During their medical education, doctors are never exposed to the socioeconomic aspects of heath care. They lack conviction and fall easy prey to the principle : Incur debt and enjoy your life; there is no return after you are burnt to ashes. But we are homosapiens. We must act with due consideration to others and not selfishly like animals.

It can be accepted that the drug industry also has a societal interest in having well-educated doctors with improved skills but this should not be used as a excuse for brand promotion and for squeezing money from the poor.

Institutions like the Medical Council of India, the Indian Medical Association, the Indian Drug Manufacturers’ Association, the Drug Controller of India and the judiciary should not only have suitable guidelines and laws but also monitor their application. They must have the power to enforce these rules. Unfortunately, they have neither nails to claw, nor teeth to bite, and not even a loud bark to warn.

Steps forward

The sky seems to be full of dark clouds but occasionally there is a silver lining. For example, some time around 1980, the general body of the Indian Academy of Paediatrics (IAP) took a donation for an oration made by an infant milk-substitute producer. In January 1997, the IAP resolved that “The IAP shall not accept the sponsorship in any form from any industry connected directly or indirectly with the products covered by the Infant Milk Substitutes, Feeding Bottles and Infant Food Act, 1992.”

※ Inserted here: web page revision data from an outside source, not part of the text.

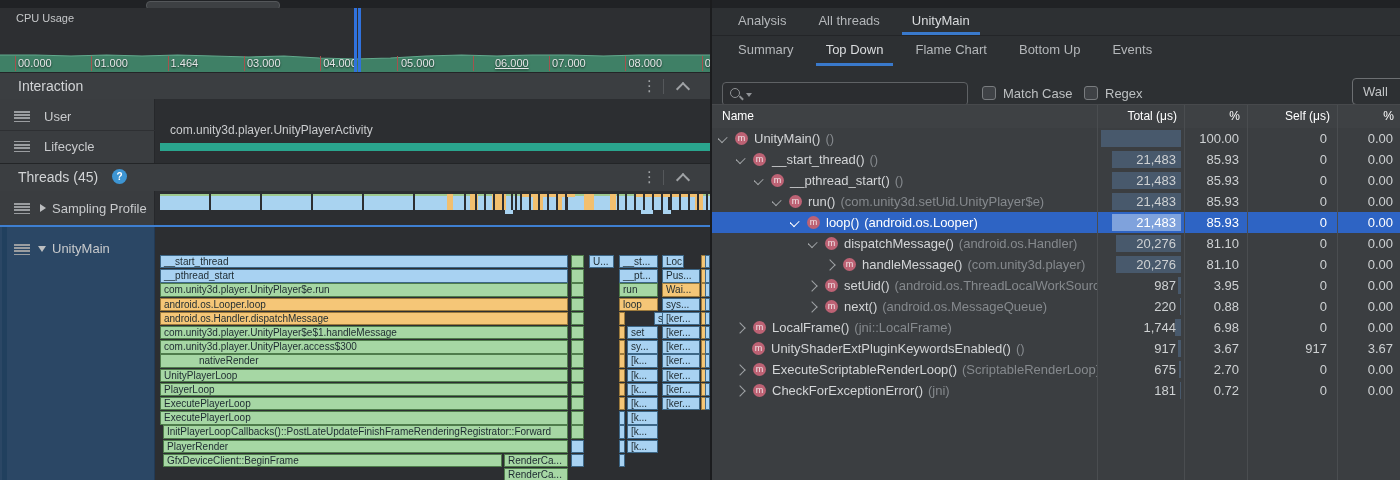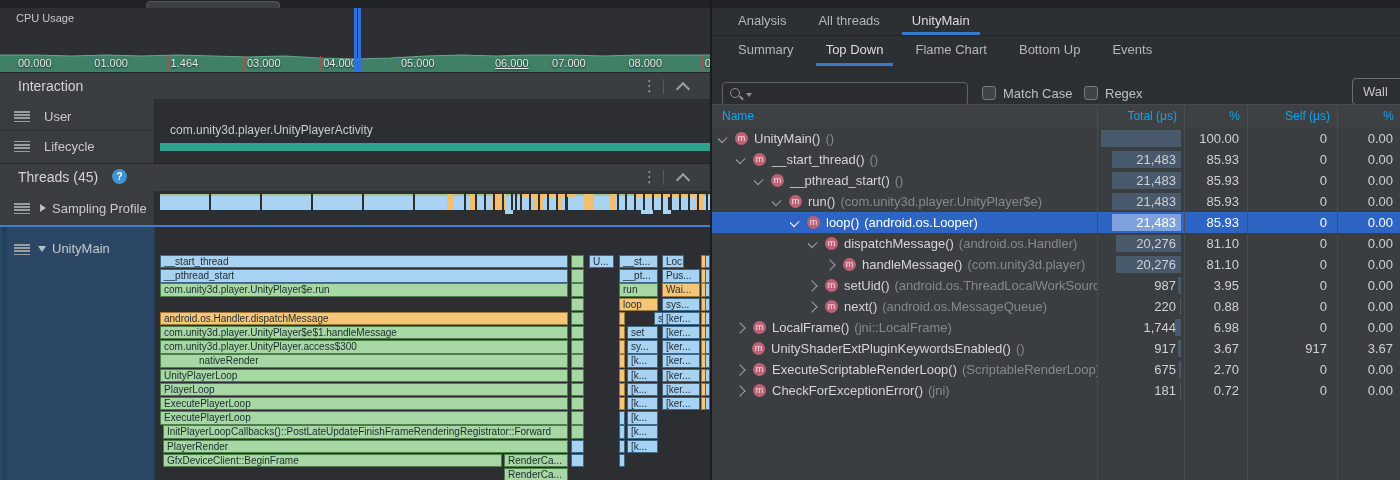"Name" #table-header { color: #0ea5e9 -> #ffffff }
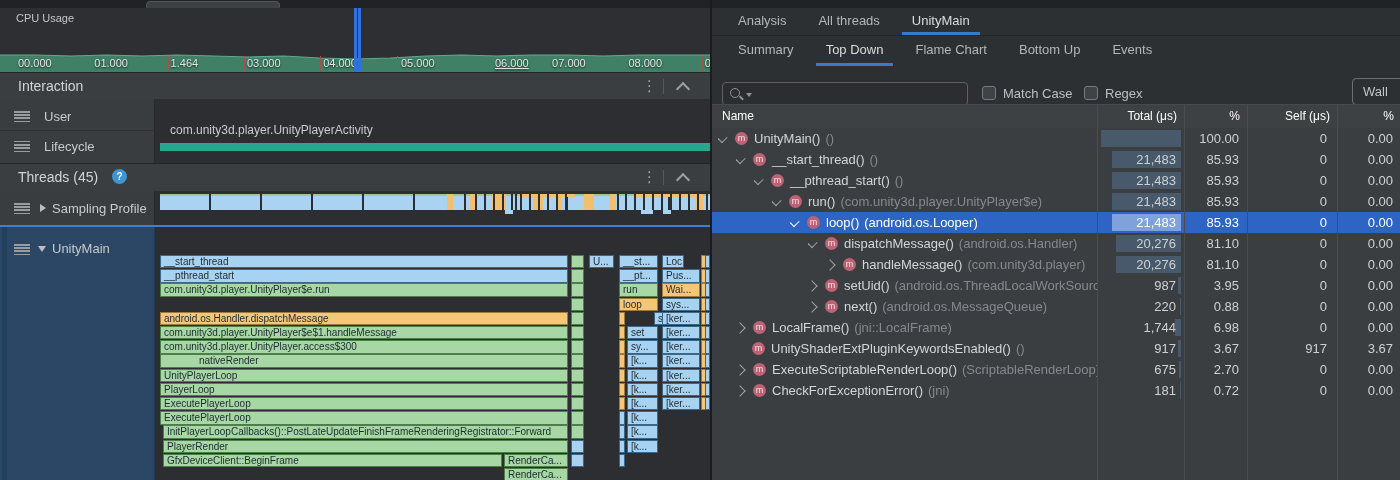"(com.unity3d.player.UnityPlayer$e)" span.fpkg { text: com.unity3d.player.UnityPlayer$e -> com.unity3d.setUid.UnityPlayer$e }
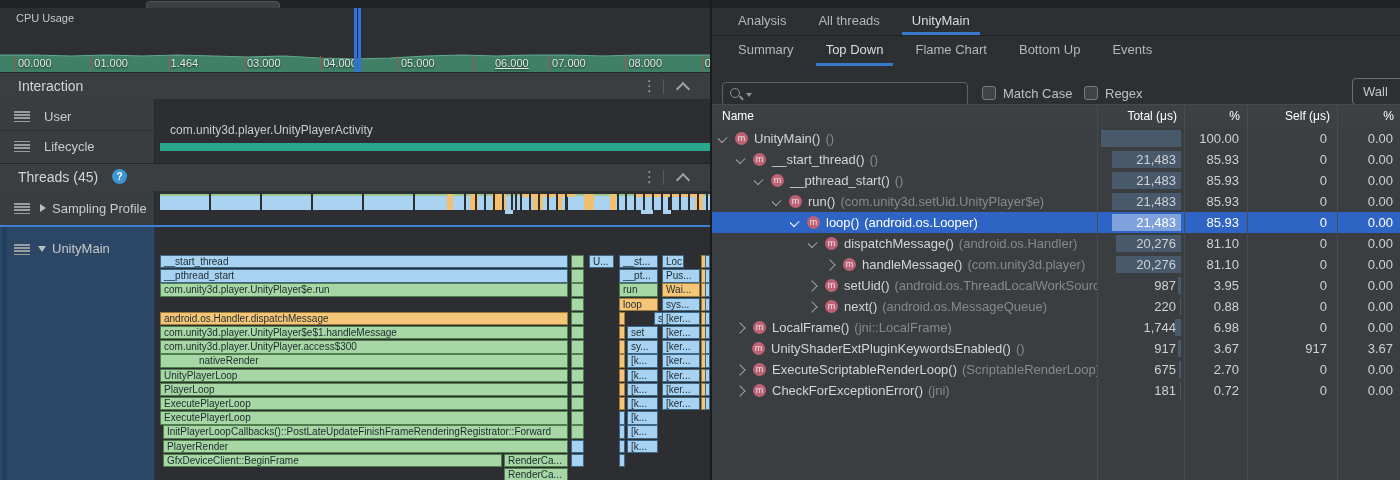"android.os.Looper.loop" div.abs { html: none -> <div>android.os.Looper.loop</div> }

The current dependence of the medical profession on commercial sponsorship is a result of the failure of end-organ : the doctor. If doctors are convinced and committed to their ethical responsibility, they will not yield to the unscrupulous pressures of the industry. They must learn to say ‘No’ to gifts, subsidies and hospitality; to aid with strings attached; to brand promotion; and to prescribing irrational drugs and formulations.

Consultant paediatrician, editor of the Society for Rational Therapy and Chairman for the Committee for the Protection of the Child Consumer of the Indian Academy of Paediatrics.

Based on the presentation made at the International Conference on Ethical Values in Health Care at Panchgani, January 2-4, 1998.